◆ **Task objective**
In full and unchanged, set down the entries that follow, with no images.
====== Source information
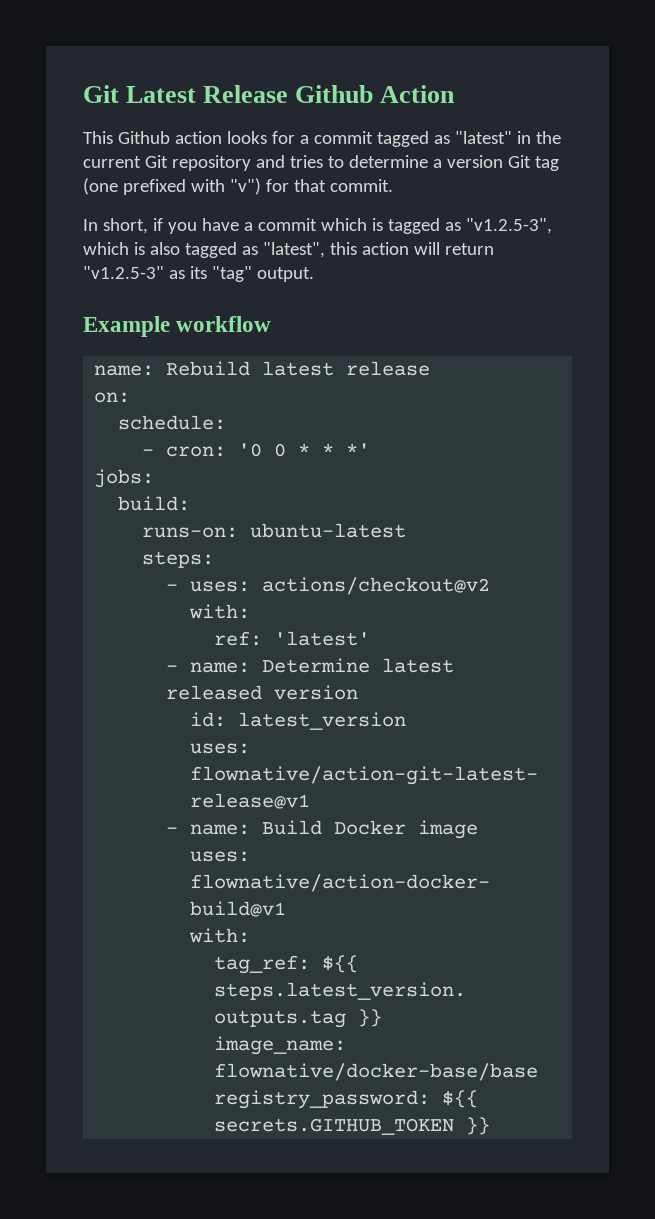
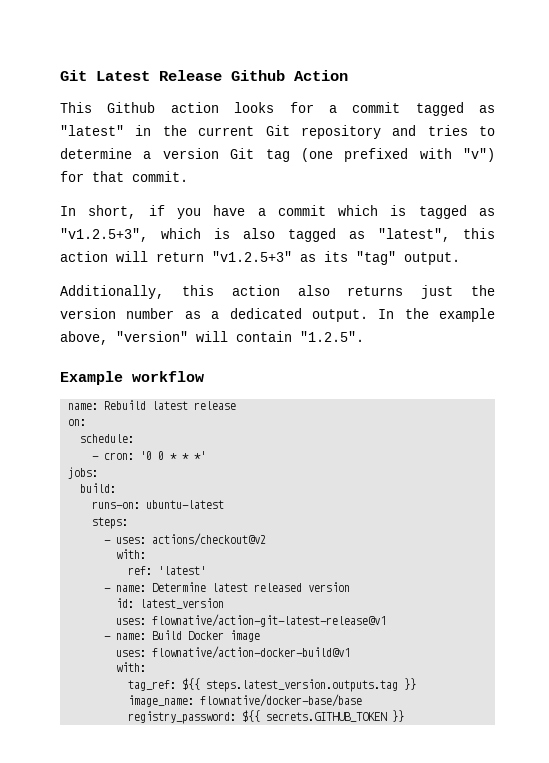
[465,218,552,234] "v1.2.5-3", -> [60,228,148,242] "v1.2.5+3",
[83,266,164,279] "v1.2.5-3" -> [212,251,292,262] "v1.2.5+3"
(314, 274) none -> [60,285,495,299] [60,308,495,322] [60,331,364,345] // Additionally, this action also returns just the version number as a dedicated output. In the example above, "version" will contain "1.2.5".

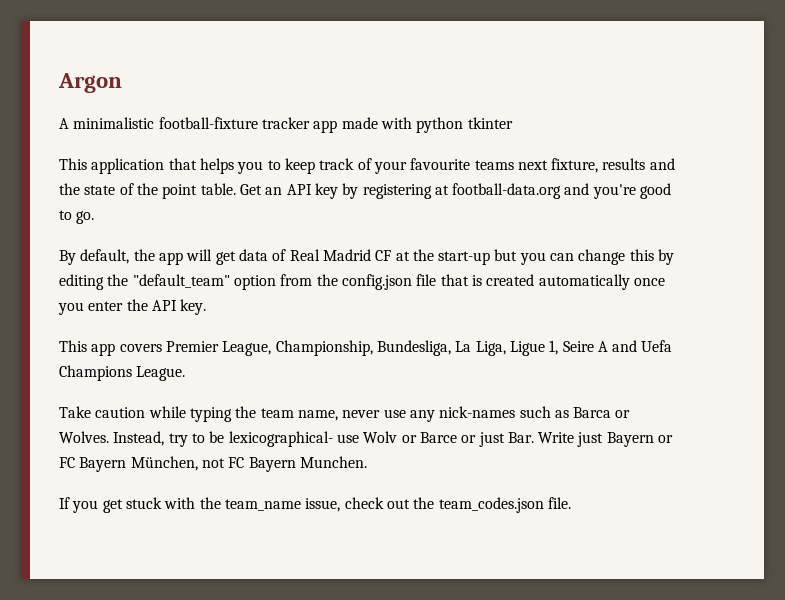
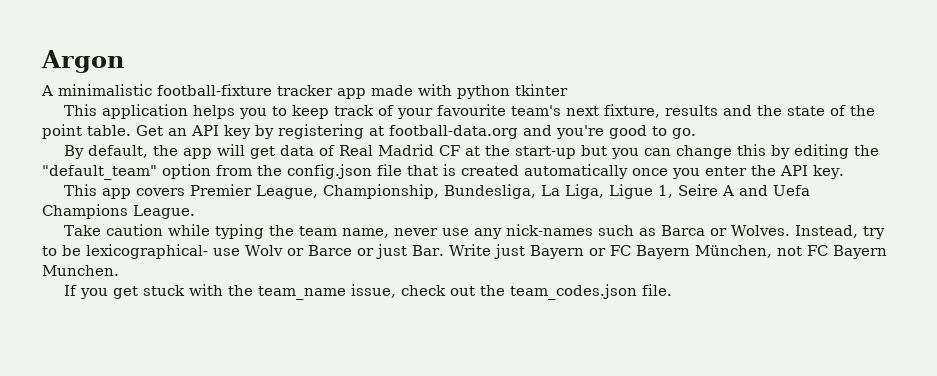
[168,158,197,170] that -> (188, 111) none
[474,160,514,170] teams -> [510,105,561,116] team's

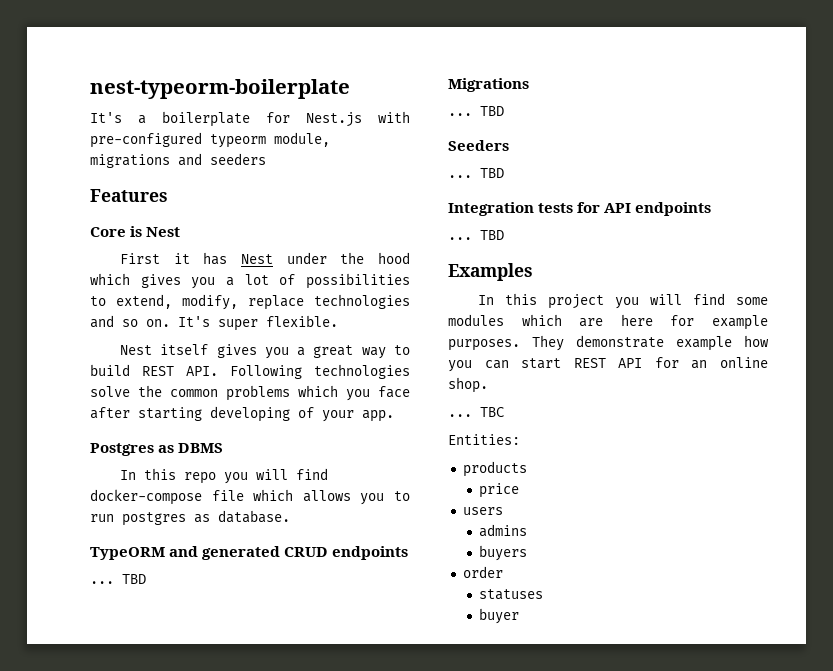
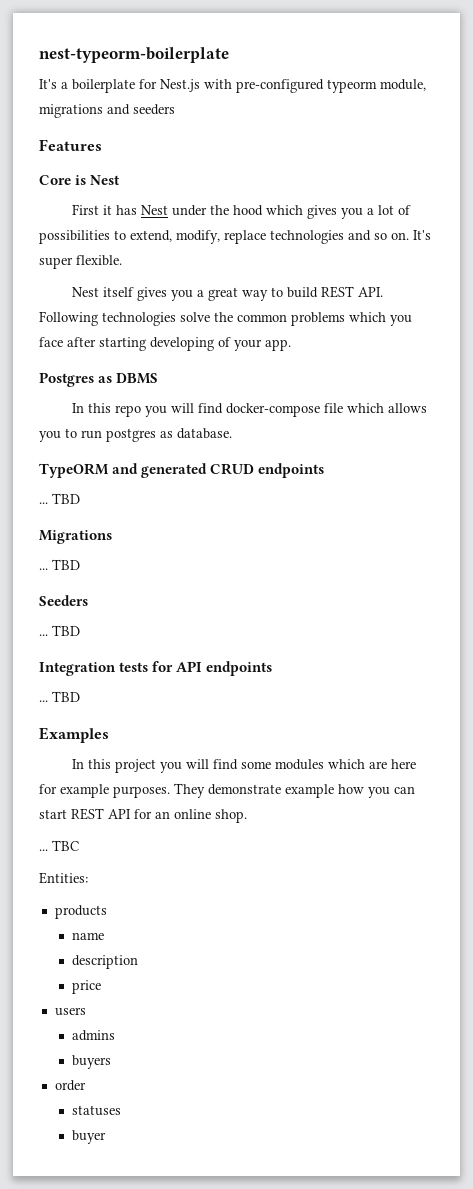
(527, 469) none -> [72,932,105,940] [72,955,139,969] // name // description

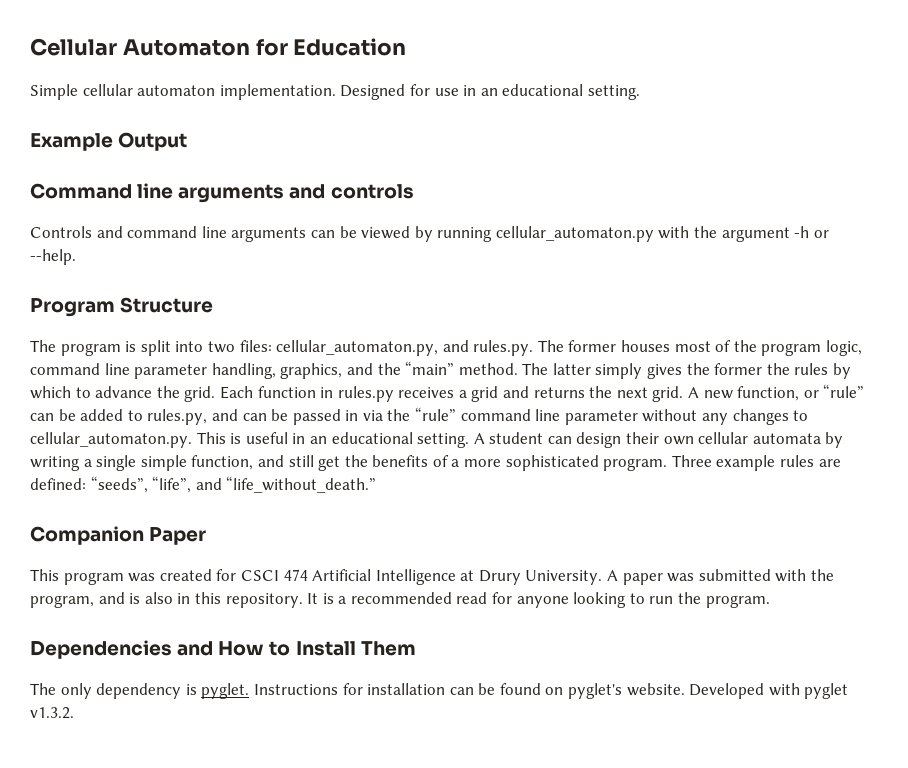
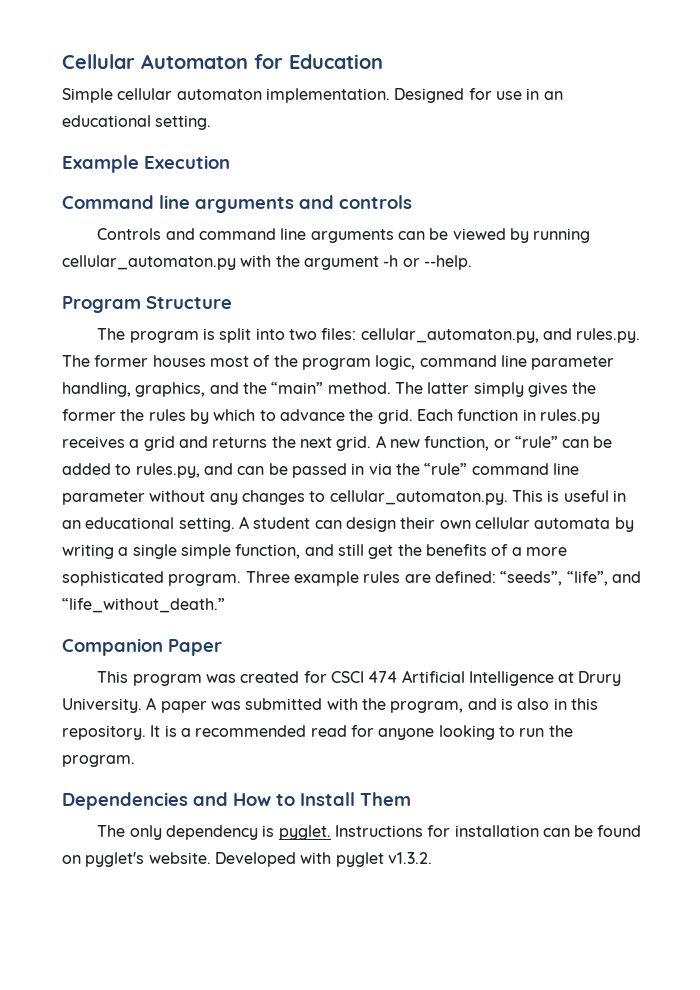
[118,132,188,151] Output -> [144,155,230,169] Execution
============
◆ **Completed task**
[465,218,552,234] "v1.2.5-3", -> [60,228,148,242] "v1.2.5+3",
[83,266,164,279] "v1.2.5-3" -> [212,251,292,262] "v1.2.5+3"
(314, 274) none -> [60,285,495,299] [60,308,495,322] [60,331,364,345] // Additionally, this action also returns just the version number as a dedicated output. In the example above, "version" will contain "1.2.5".

[168,158,197,170] that -> (188, 111) none
[474,160,514,170] teams -> [510,105,561,116] team's

(527, 469) none -> [72,932,105,940] [72,955,139,969] // name // description

[118,132,188,151] Output -> [144,155,230,169] Execution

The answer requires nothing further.